While Quality didn’t have the start to the year that Value did, it still steadily gained a head of steam as Q1 wore on (in January it saw a drop of -2.54%, in February we saw a further loss of -0.59%, and then March ended the quarter with a solid gain of 5.19%, bringing it into the black for the quarter to the tune of 1.91%.). However, after the early setbacks, Quality stocks continued making strong gains throughout the year and has proven to be a resilient factor.

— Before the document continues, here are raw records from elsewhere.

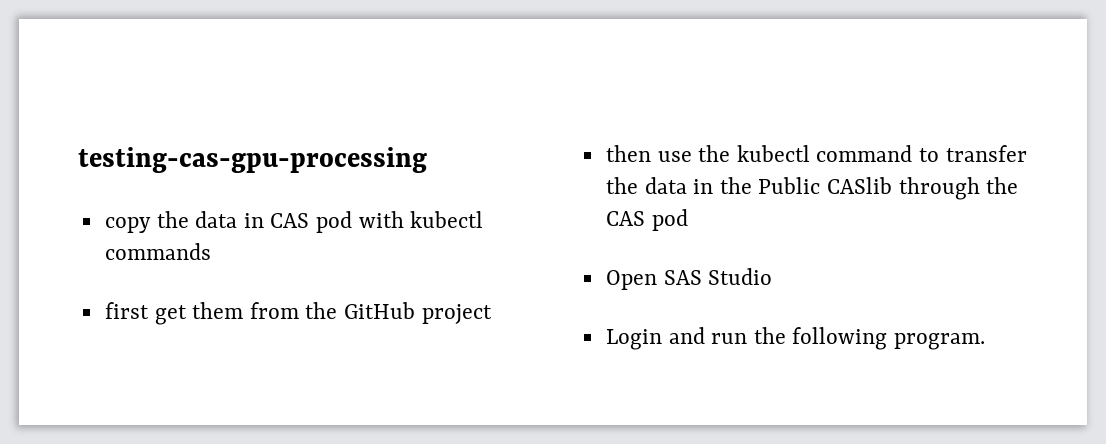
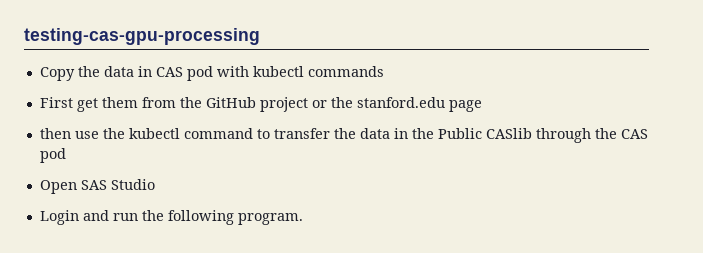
- copy the data in CAS pod with kubectl commands
+ Copy the data in CAS pod with kubectl commands
- first get them from the GitHub project
+ First get them from the GitHub project or the stanford.edu page

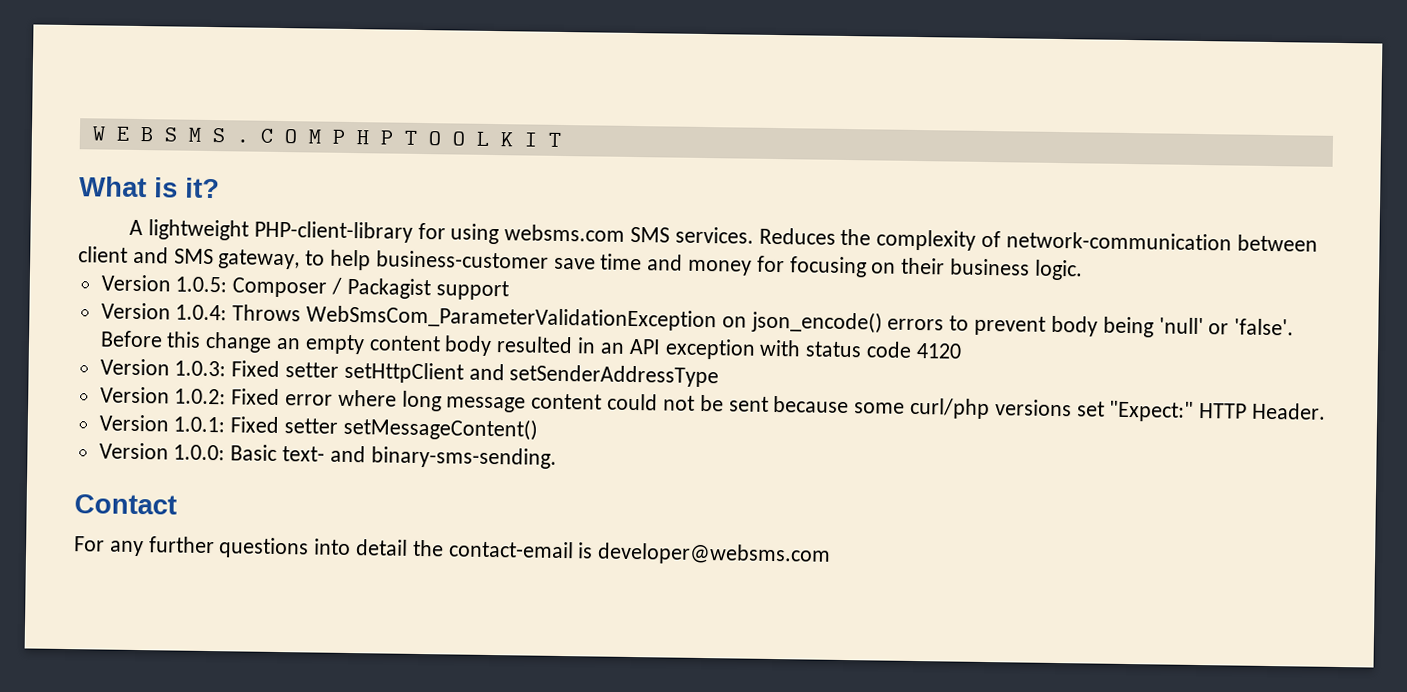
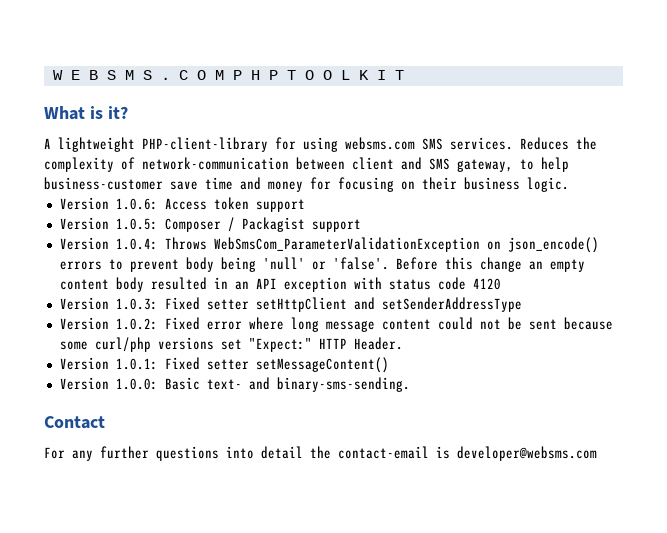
+ Version 1.0.6: Access token support

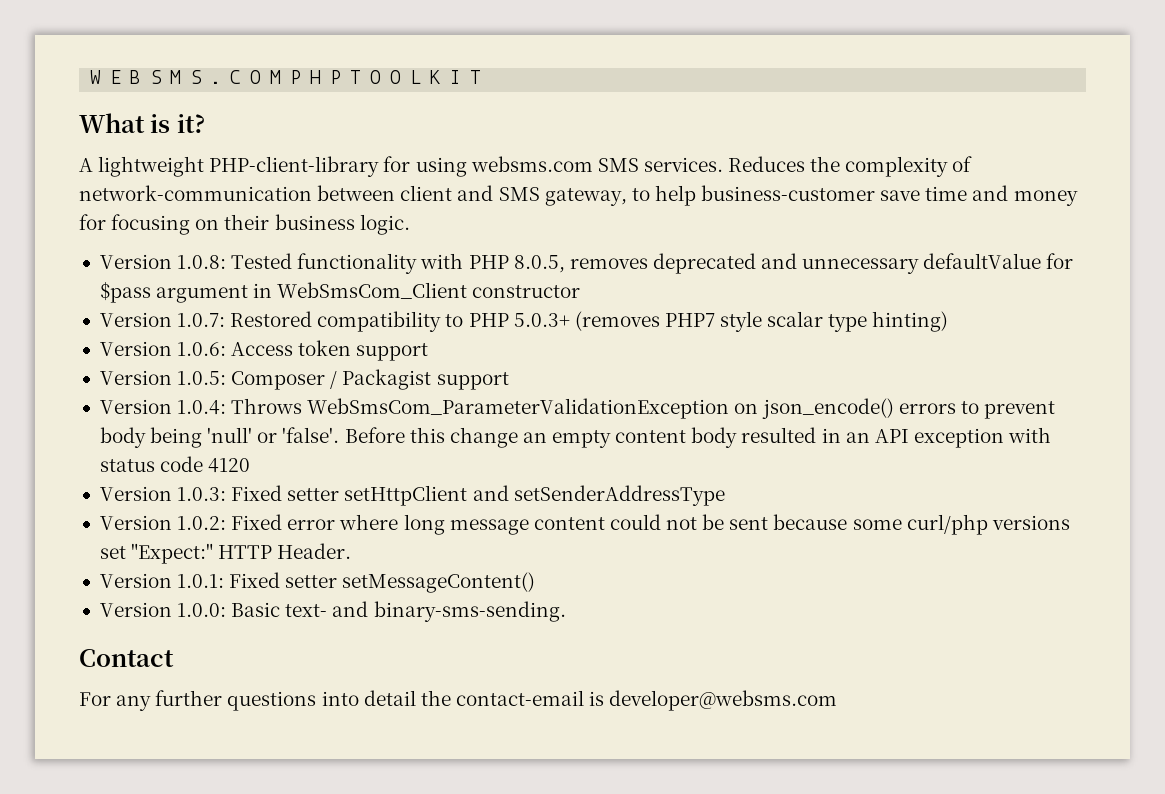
+ Version 1.0.8: Tested functionality with PHP 8.0.5, removes deprecated and unnecessary defaultValue for $pass argument in WebSmsCom_Client constructor
+ Version 1.0.7: Restored compatibility to PHP 5.0.3+ (removes PHP7 style scalar type hinting)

Quality companies tend to have structural tailwinds, strong balance sheets, and strong cash flows which makes the factor ideal to be resilient against a range of outcomes in the pandemic and economy, therefore there is no surprise that the Quality factor has been the best performing factor within the last year. The economic reopening has continued throughout developed economic markets but there are still concerns over inflation, global growth rates, and virus cases which has created an environment that is optimal for the Quality factor. Companies that have Quality characteristics have also spearheaded the strong economic data pouring in, and this can be seen when looking at recent economic data, companies that have these qualities have proven to be robust and have subpar earning reports throughout the pandemic. The continued outperformance of Quality stocks also shows an unfamiliar scenario where there is a continued preference for defensive stocks rather than the more typical recovery/cyclical factors we’ve seen after other market downturns in the past.
The rotation toward size and value comes at the expense of Momentum and Minimum Volatility, and further adds credence to our mantra that all of our factor exposures be viewed as parts of a working machine, and not as stand-alone components. Managing the ‘risk’ part of risk-adjusted returns is just as important as how the ‘returns’ portion performs. While many can argue the year has been filled with volatility, the increased volatility never manifested into negative returns, as can be seen in the developed space. The Minimum Volatility factor deliberately seeks to curtail upside moves by enhancing support on the downside due to its added value being seen in its ability to insulate itself from more of the downside losses than it foregoes in upside returns.